“We’ll be drowned!” piped Noashak.

Amid this dismal chorus the three started picking their way to shore. Noashak had to be lifted across all the deep places, and it took time, yet the going was better than Taptuna expected. As soon as he had landed the child safely on the old ridge he turned back to help with the sleigh.

Meantime Okak had persuaded Kak into crossing a little farther on where the ice looked smoother, reasoning if it were smoother they could move faster and so would be less likely to go through. Sound enough sense in its way, if they had not happened to choose the thinnest part of the whole bridge. Taptuna took in the position at a glance and watched, horrified. He could see the ice bending under them, and dashed up shore, followed by Guninana. The load had but one chance now—to keep moving.

“Come on, Kak!—ahead of the dogs!” he yelled. “Rush it. Okak, hold back there—farther! Farther back! Right away from the sled!”

Kak was in his element. His eyes snapped and his heart bounded.

“Hok!—Hok!—Hok!” he cried to his team. Everybody broke in with yells and cheers.

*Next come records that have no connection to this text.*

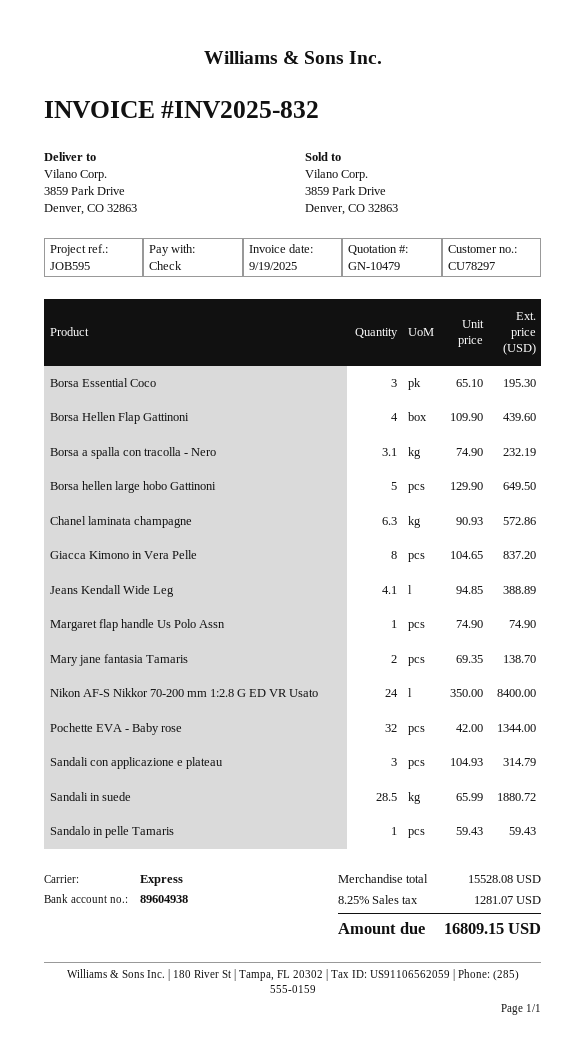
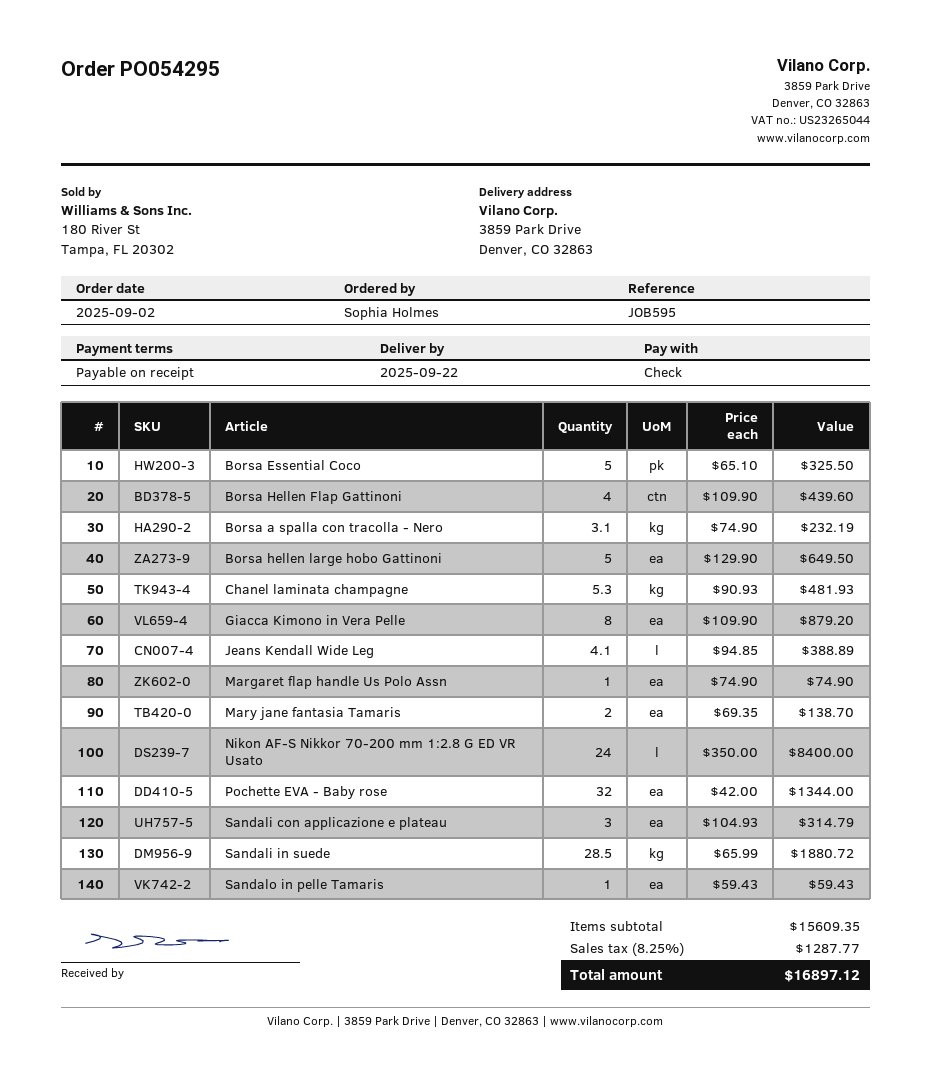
Borsa Essential Coco: 3 x 65.10 = 195.30 -> 5 x 65.10 = 325.50
Chanel laminata champagne: 6.3 x 90.93 = 572.86 -> 5.3 x 90.93 = 481.93
Giacca Kimono in Vera Pelle: 8 x 104.65 = 837.20 -> 8 x 109.90 = 879.20
subtotal: 15528.08 -> 15609.35
tax: 8.25% = 1281.07 -> 8.25% = 1287.77
total: 16809.15 -> 16897.12

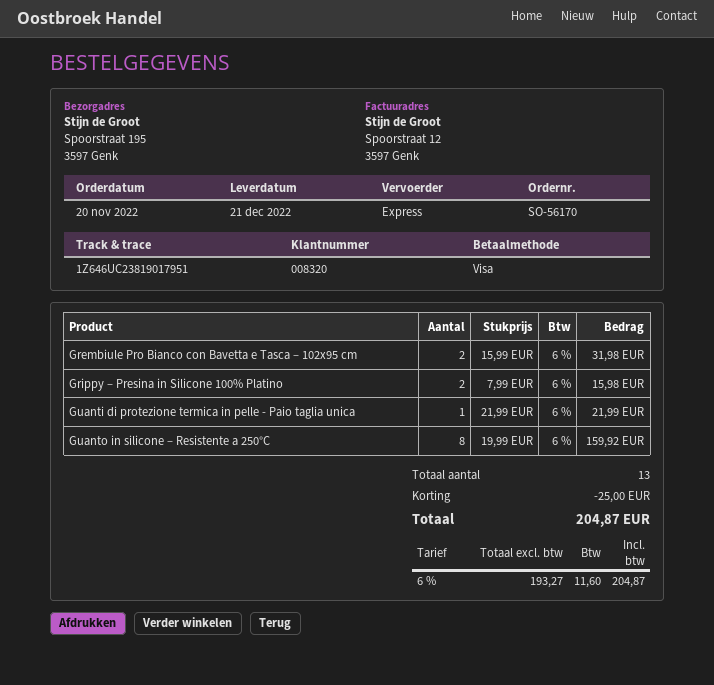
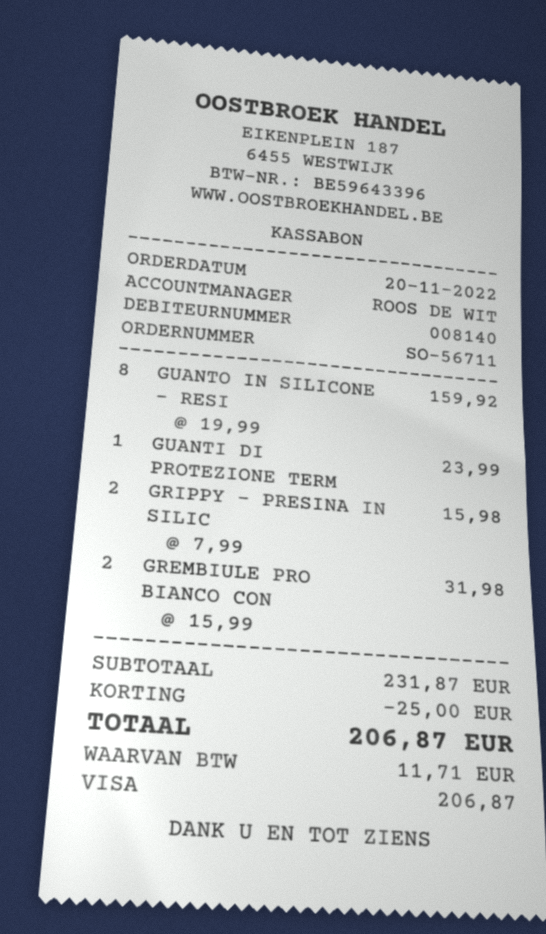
order number: SO-56170 -> SO-56711
customer number: 008320 -> 008140
Guanti di protezione termica in pelle - Paio taglia unica: 1 x 21.99 = 21.99 -> 1 x 23.99 = 23.99
tax: 11.60 -> 11.71
total: 204.87 -> 206.87

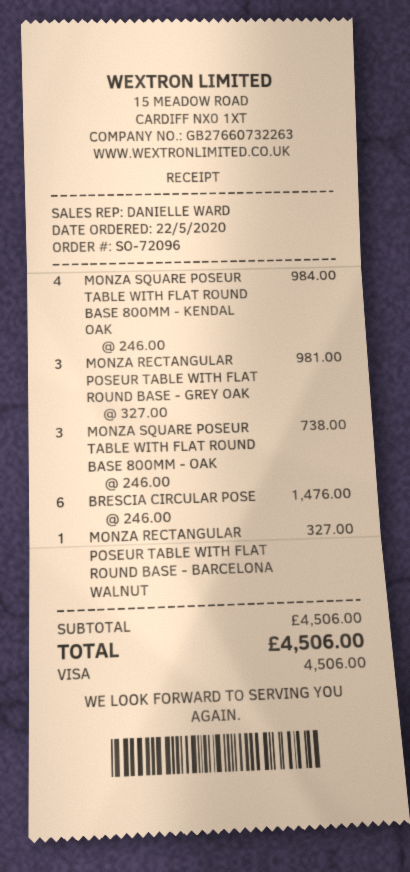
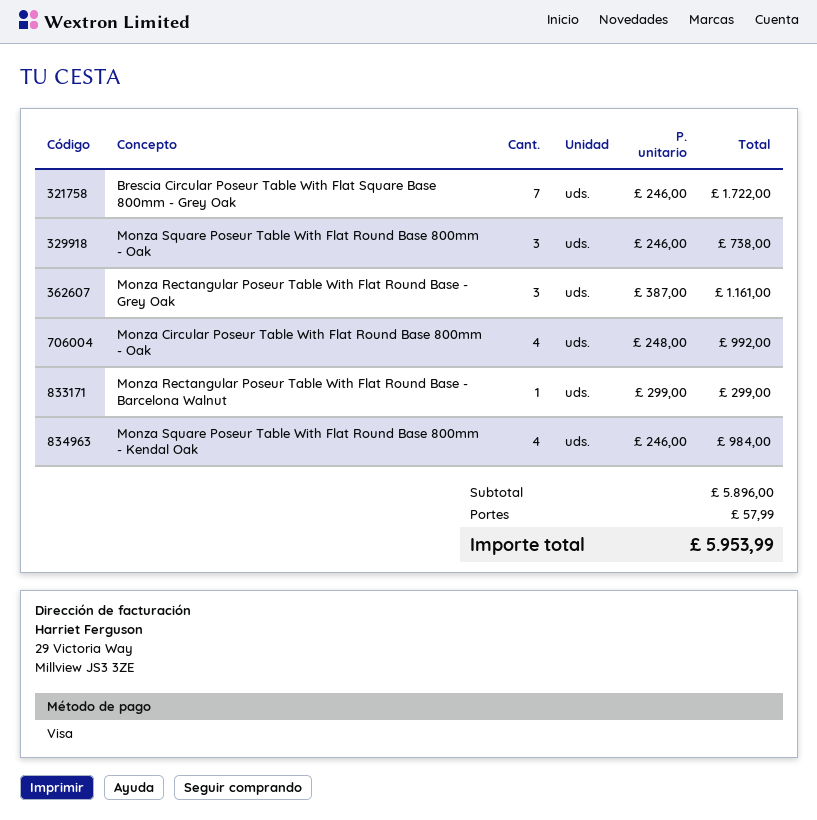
MONZA RECTANGULAR POSEUR TABLE WITH FLAT ROUND BASE - GREY OAK: 3 x 327.00 = 981.00 -> 3 x 387.00 = 1161.00
BRESCIA CIRCULAR POSE: 6 x 246.00 = 1476.00 -> 7 x 246.00 = 1722.00
MONZA RECTANGULAR POSEUR TABLE WITH FLAT ROUND BASE - BARCELONA WALNUT: 1 x 327.00 = 327.00 -> 1 x 299.00 = 299.00
Monza Circular Poseur Table With Flat Round Base 800mm - Oak: none -> 4 x 248.00 = 992.00
subtotal: 4506.00 -> 5896.00
shipping: none -> 57.99
total: 4506.00 -> 5953.99

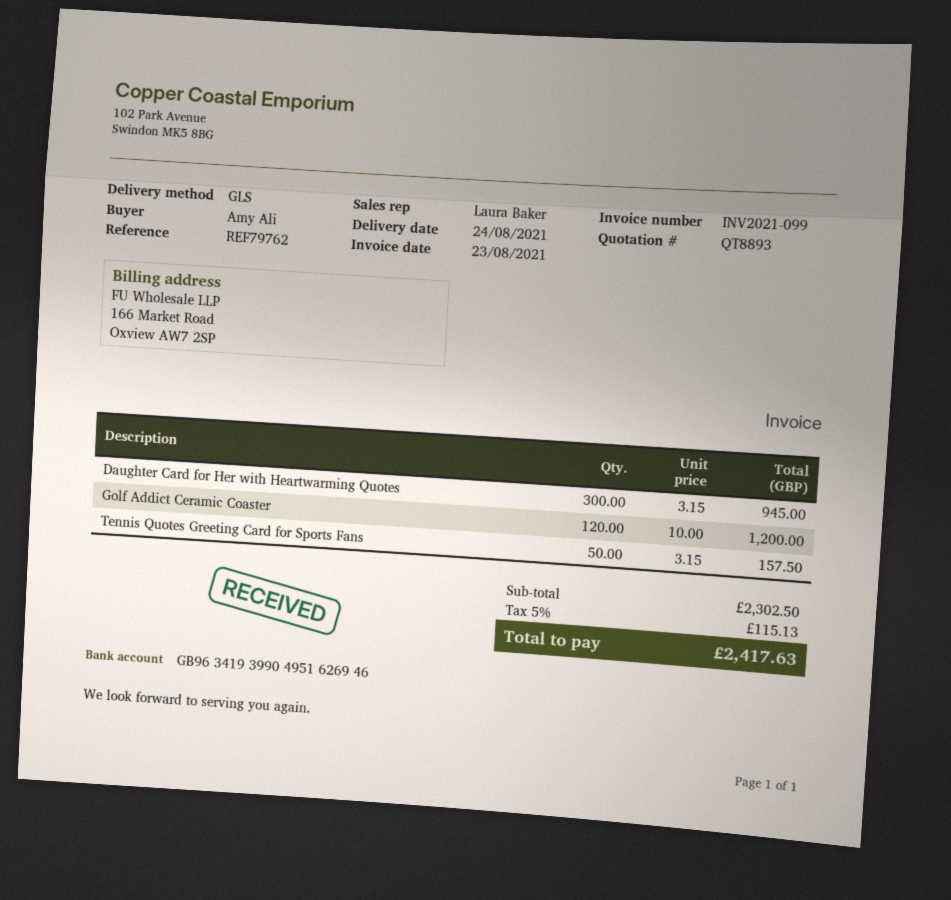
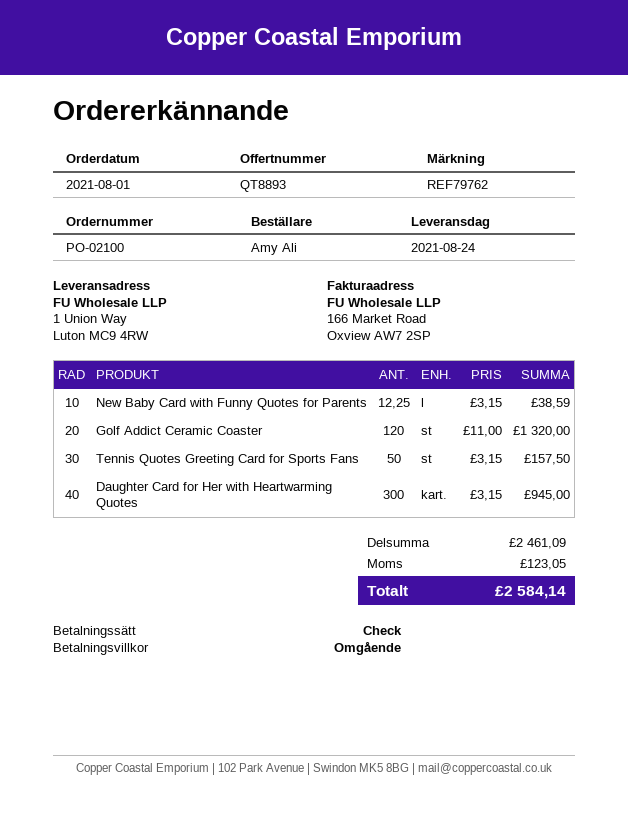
Golf Addict Ceramic Coaster: 120 x 10.00 = 1200.00 -> 120 x 11.00 = 1320.00
New Baby Card with Funny Quotes for Parents: none -> 12.25 x 3.15 = 38.59
subtotal: 2302.50 -> 2461.09
tax: 115.13 -> 123.05
total: 2417.63 -> 2584.14

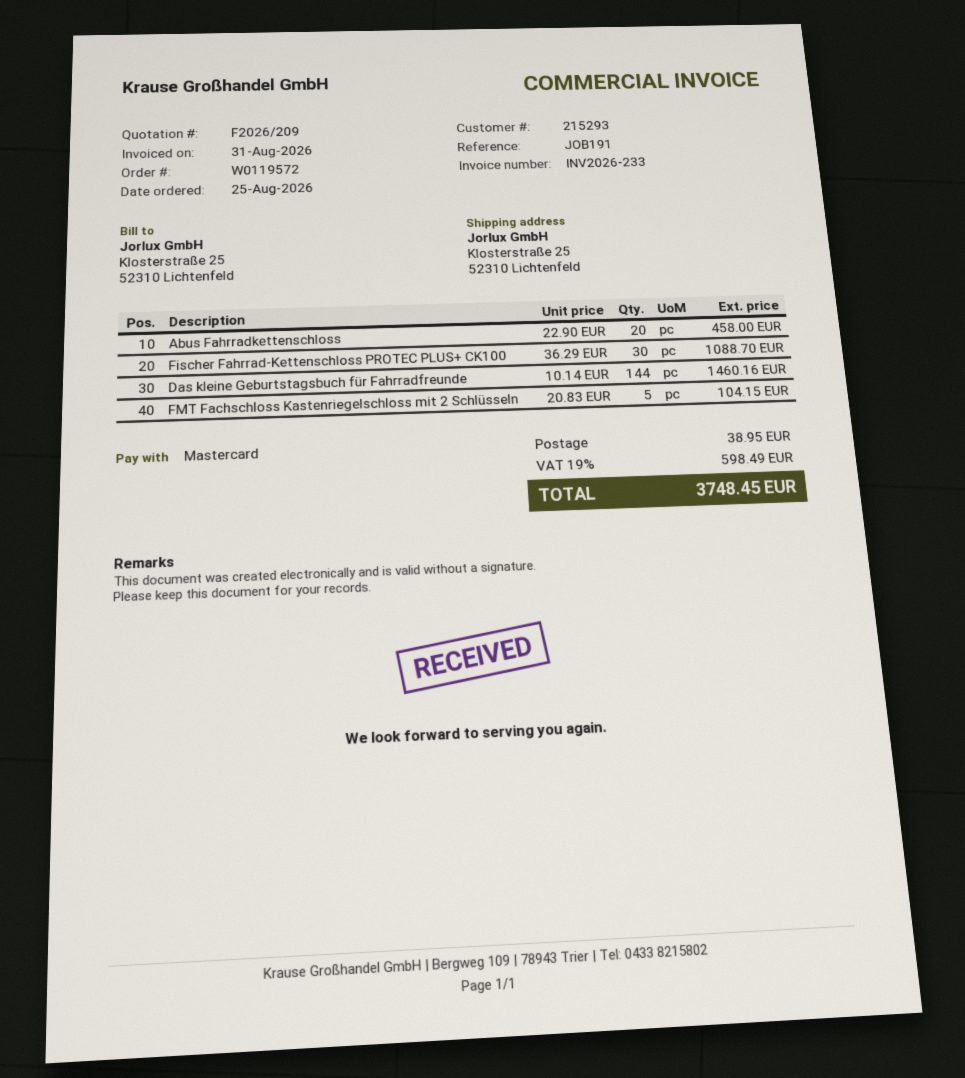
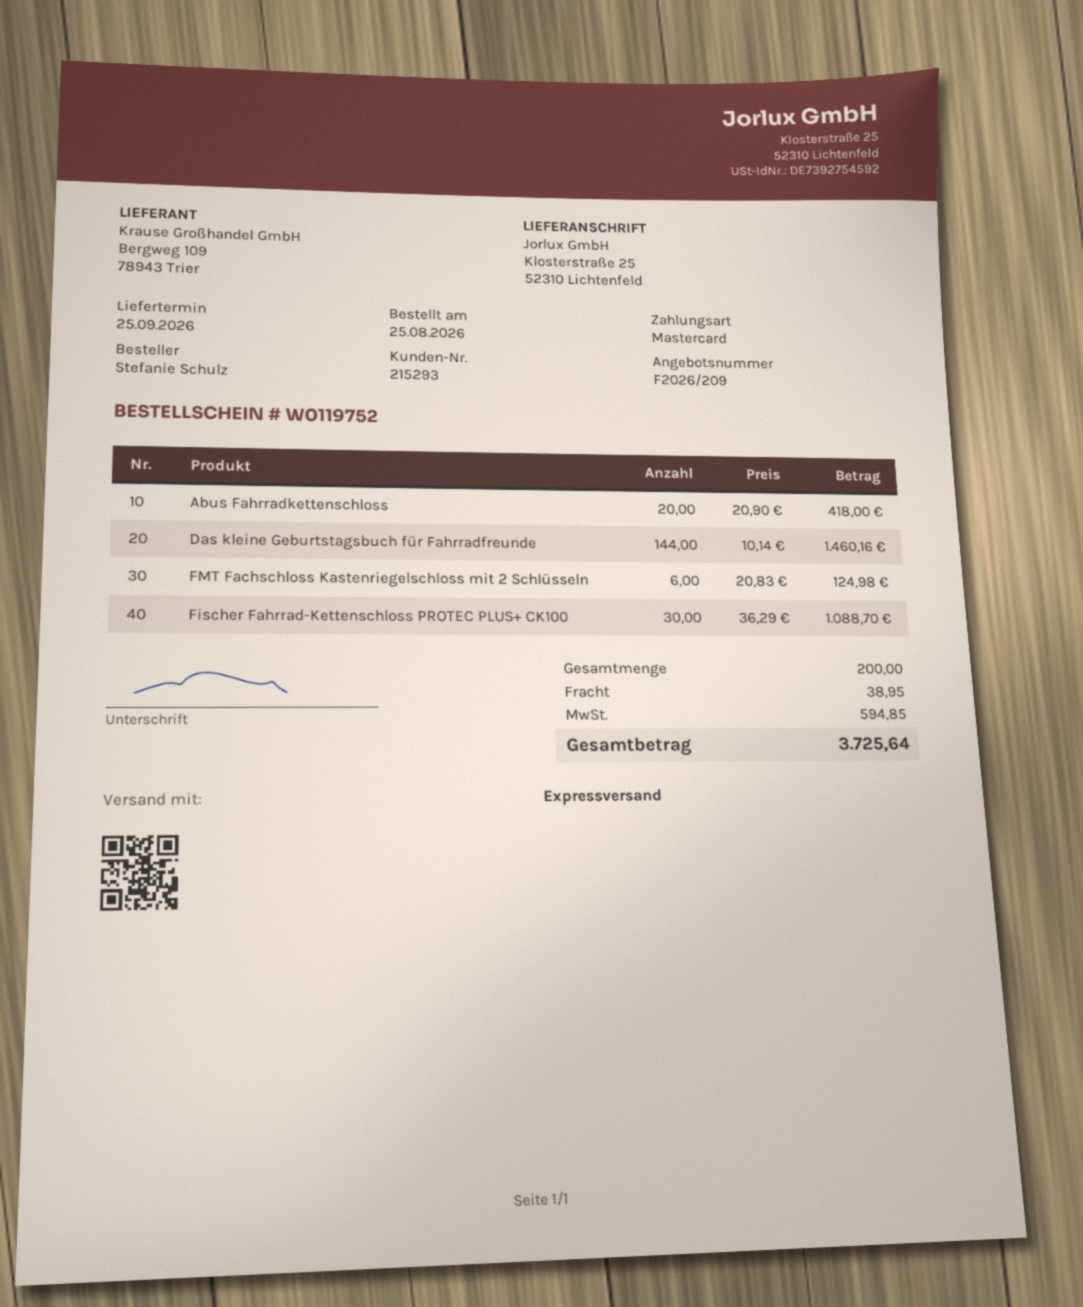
order number: W0119572 -> W0119752
Abus Fahrradkettenschloss: 20 x 22.90 = 458.00 -> 20 x 20.90 = 418.00
FMT Fachschloss Kastenriegelschloss mit 2 Schlüsseln: 5 x 20.83 = 104.15 -> 6 x 20.83 = 124.98
tax: 598.49 -> 594.85
total: 3748.45 -> 3725.64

The light sleigh went banging and bumping over the rough surface, taking its chances, for Okak was too scared to be much good at his office. His place behind had turned out the worst rather than the best, yet he clung to it. Mad with fear at realizing he would be the last to land, he kept pace with the team, flinging his weight on to ice already strained and bending under the load. The feel of it bending drove him daffy. He mixed up this quiet shore water with his recent dread of the straits, saw himself going through to certain death, and lost the remnant of his wits. Instead of holding back as Taptuna cried at him, he pitched forward, clutching the only solid thing in sight.

Kak landed with a flying jump. The runners were already half over on firm ice, when a shriek of mortal terror rent the air. The jar of Okak’s hands falling on the sleigh had been a last straw. Down went the back end into the water with him clinging to it like a limpet.

Taptuna understood his companion so well now he had foreseen this—was expecting disaster. At the same instant Okak grabbed for the load he grabbed for the dogs, and was hauling them on when Kak alighted. For a moment the sleigh teetered on the edge of the solid ice; then Guninana and the boy, screaming wildly, threw themselves each over a runner, clung to them, pressed them down. That day’s hasty repairs tore away with a splintering crash; but the chief guide had control by then. Their combined weight heaved the stern out of the water with Okak still aboard. He was blowing like a bow-head whale and quite insane from fright.

A long pull and a strong pull altogether with the dogs dragged their neighbor and their goods to safety; and then Kak and his mother dropped on the ground and laughed till they could laugh no more. Tennis flannels and evening clothes are funny when sopping wet, but for real class neither of them can hold a candle to a fur suit! Okak resembled nothing on earth but a half drowned pup. He was a small man to begin with, and the hair and hide of his loose garments now fitted like his skin. He stood with chattering teeth and dripping locks, a sort of human spigot, while his four friends made the welkin ring.